**MATERIAL FOR THIS TASK:**

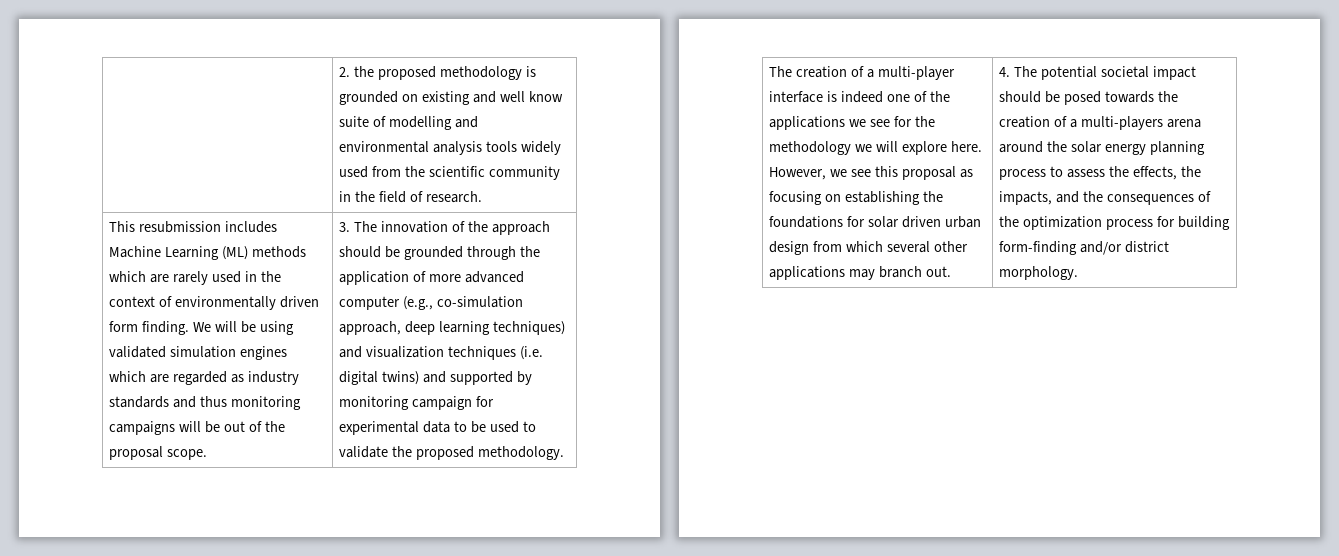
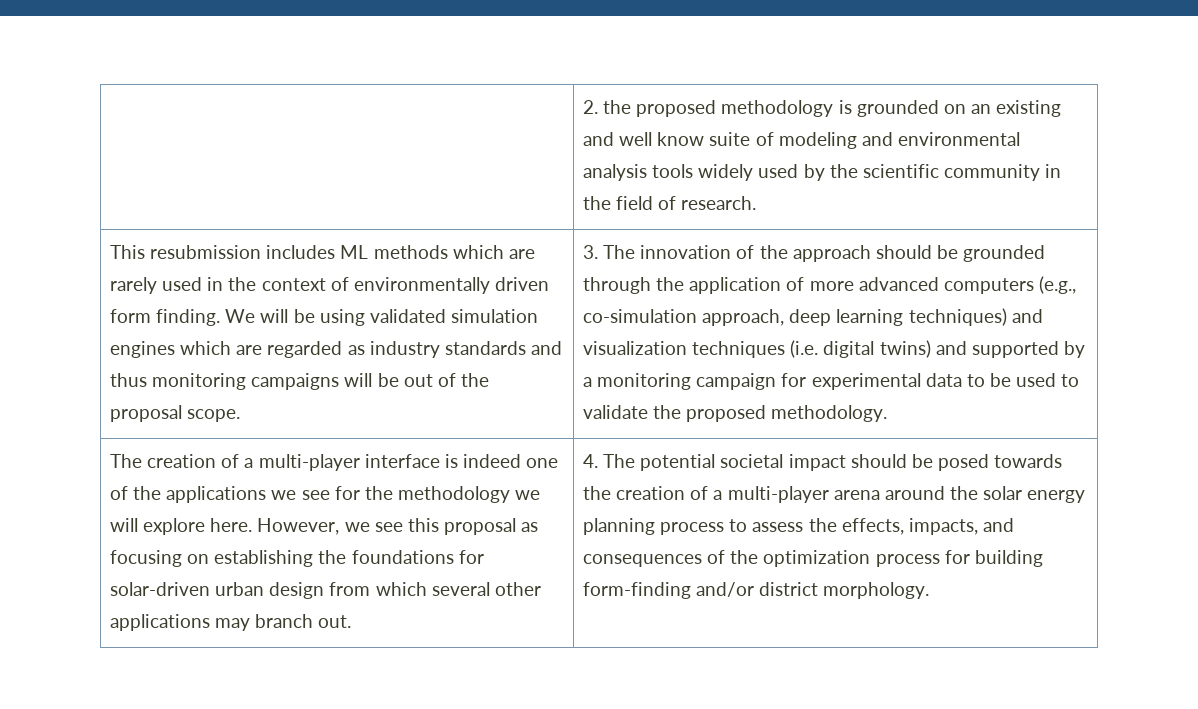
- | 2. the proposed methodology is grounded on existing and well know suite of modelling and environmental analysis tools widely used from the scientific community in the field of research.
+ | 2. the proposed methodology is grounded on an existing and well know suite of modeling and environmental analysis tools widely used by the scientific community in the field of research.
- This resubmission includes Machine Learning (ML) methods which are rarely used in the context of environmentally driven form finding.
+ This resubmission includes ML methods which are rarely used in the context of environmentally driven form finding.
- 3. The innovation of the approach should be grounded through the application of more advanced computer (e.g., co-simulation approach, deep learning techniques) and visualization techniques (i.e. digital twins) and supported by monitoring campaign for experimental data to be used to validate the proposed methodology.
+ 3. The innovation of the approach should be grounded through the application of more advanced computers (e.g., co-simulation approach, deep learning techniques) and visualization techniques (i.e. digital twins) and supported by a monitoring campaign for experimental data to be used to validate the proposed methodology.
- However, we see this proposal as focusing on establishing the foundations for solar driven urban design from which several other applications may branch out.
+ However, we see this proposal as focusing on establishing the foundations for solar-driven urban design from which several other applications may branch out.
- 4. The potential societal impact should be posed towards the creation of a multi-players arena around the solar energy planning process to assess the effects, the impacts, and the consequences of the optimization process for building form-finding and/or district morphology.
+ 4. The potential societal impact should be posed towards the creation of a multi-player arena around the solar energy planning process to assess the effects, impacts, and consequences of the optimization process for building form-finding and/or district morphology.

**WORK INSTRUCTION:**
Find the string "research" in the data. Report each line it appears in.

**COMPLETED TASK:**
- | 2. the proposed methodology is grounded on existing and well know suite of modelling and environmental analysis tools widely used from the scientific community in the field of research.
+ | 2. the proposed methodology is grounded on an existing and well know suite of modeling and environmental analysis tools widely used by the scientific community in the field of research.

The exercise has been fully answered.